Carl calls my name again. I just give a single nod toward the ground, not letting myself look at him and I slowly walk away. Sometimes spending time unearthing secrets is way better than keeping them.

*

Cameron

She’s been gone
forty-five minutes. So long that I’ve started to build something for her out of a few scraps of wood, some rusty nails I found underneath an old workbench in the corner, and the hammer I’ve been holding onto since she left. It isn’t much, definitely not personal, but I’m bored and I want her to come back and if I’m telling the truth here, I’m a little scared. I’m scared of the mouse I saw scurrying in front of my foot when I moved an old bicycle out of the way earlier. I’m scared of being out here alone even though in my life I’ve been by myself more than I’ve been in the presence of other people. And I’m scared of the noises I keep hearing outside this rickety old front door. If you can even call it a door. It’s more like three pieces of mismatched wood nailed together and secured with brackets, then set inside a metal track meant to make opening and closing easy. It isn’t easy. I’ve tried to work it twice in an effort to make sure nothing is attempting to sneak up on me, and both times I’ve wound up out of breath.

I keep trying to tell myself that the sounds of rushing wind and flapping birds are normal things that go bump in the late afternoon. I’m not entirely convinced.

Finally done with Shaye’s little gift, I return the hammer to a peg on the far wall and gather up the ten remaining nails, depositing them onto the workbench but leaving them in a visible pile in case I want to return to them later. I’d rather not search around this place. Despite my claims to be interested in all things secret and decaying, the reality of stumbling across anything sinister has me moving a little faster to get out of here.

Shaye isn’t coming back. I’ve finally come to grips with the idea that I’ll be walking back to the house alone. I pick up the pace and head for the door.

It isn’t until I’ve rounded the corner of the shed that I hear it.

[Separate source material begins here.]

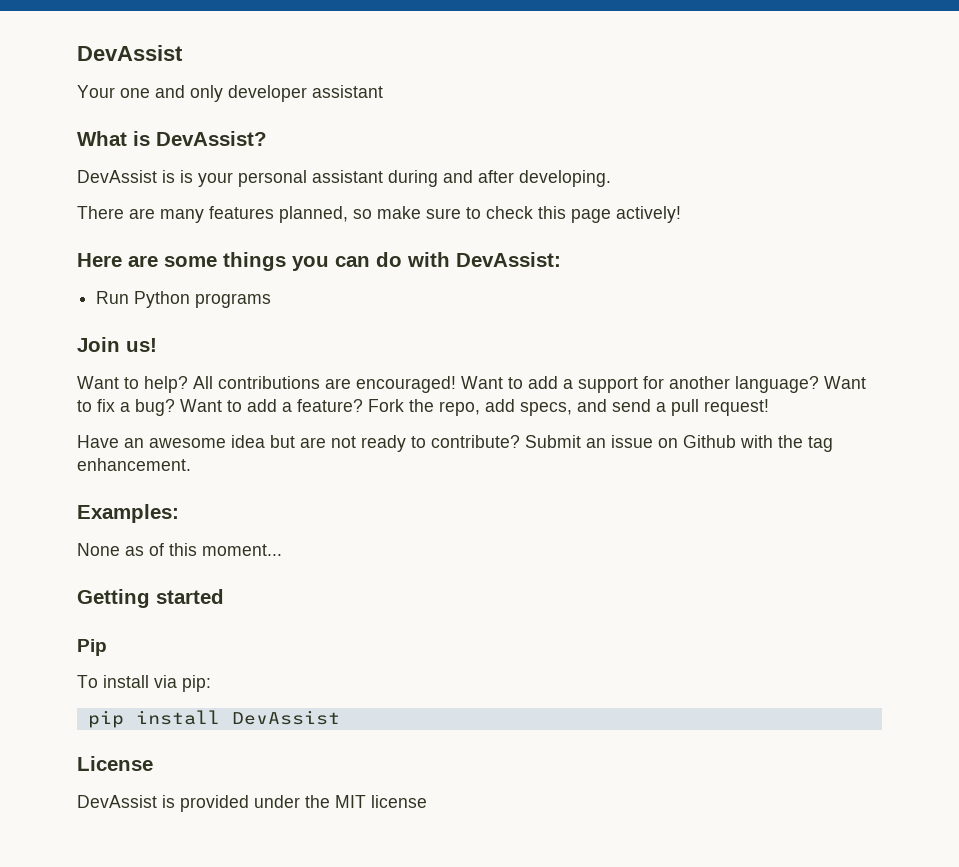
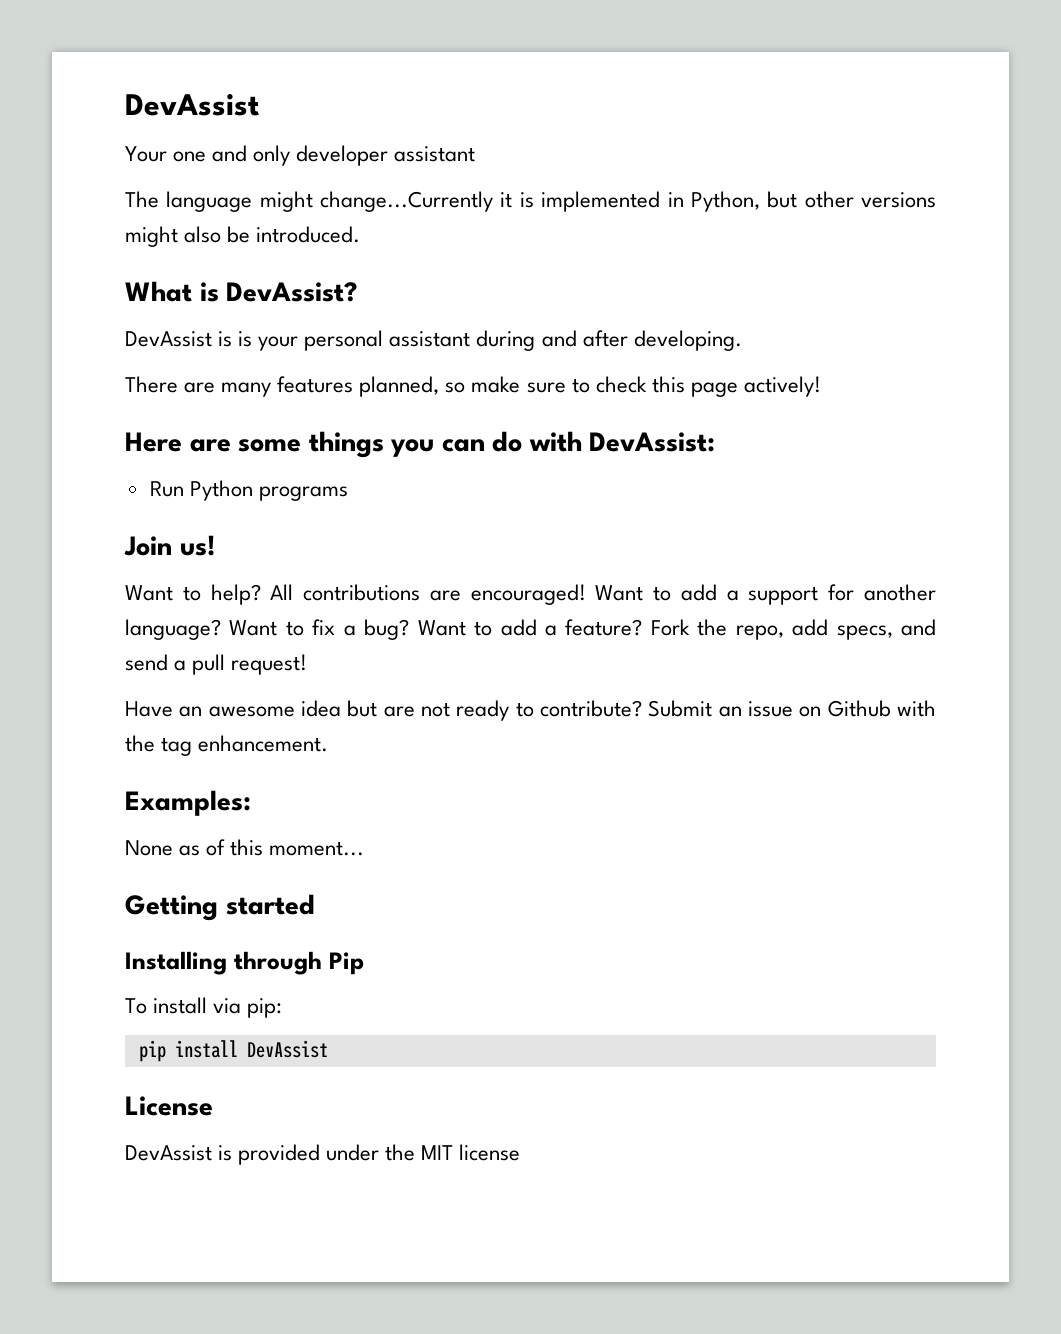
(383, 91) none -> [125,191,937,212] [125,226,361,247] // The language might change...Currently it is implemented in Python, but other versions might also be introduced.
(224, 596) none -> [125,951,322,975] Installing through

Water. Or what sounds like water slapping against something, giving itself a high-five every time it comes into contact with the object it’s crashing into. I follow the sound, wondering where it’s coming from while at the same time surprised I’ve never heard it before. Then again, I’ve never been this far away from the house. There’s no telling what lurks on this property. In that way, I wasn’t kidding when I mentioned it to Shaye earlier. Not that I necessarily believe dead bodies are involved, but there are definitely secrets buried here. And I for one would like to find out what they are.